WHAT TO WORK ON
Lines from the one containing "Avg Relative humidity, 00:45: 74 -> 80" through the end of the material below should be given again exactly, with no others.

DATA FOR THIS EXERCISE
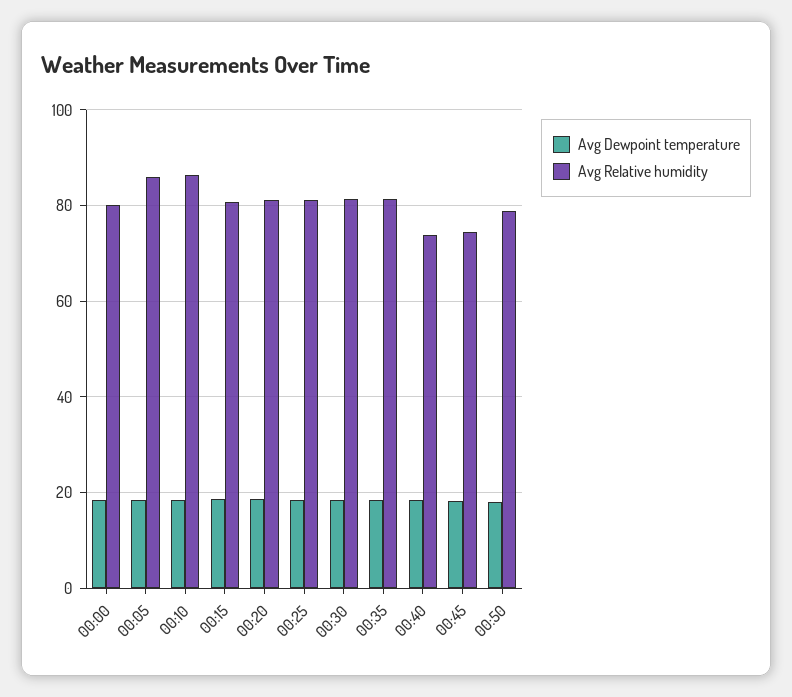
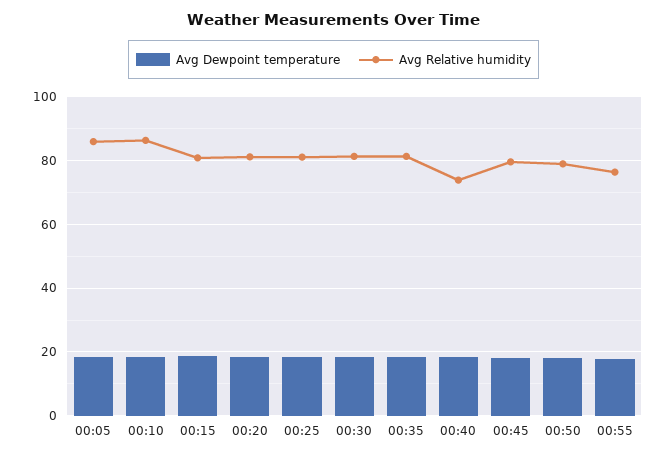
Avg Dewpoint temperature, 00:00: 18 -> none
Avg Relative humidity, 00:00: 80 -> none
Avg Relative humidity, 00:45: 74 -> 80
Avg Dewpoint temperature, 00:55: none -> 18
Avg Relative humidity, 00:55: none -> 76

SOLUTION FOR THIS TASK
Avg Relative humidity, 00:45: 74 -> 80
Avg Dewpoint temperature, 00:55: none -> 18
Avg Relative humidity, 00:55: none -> 76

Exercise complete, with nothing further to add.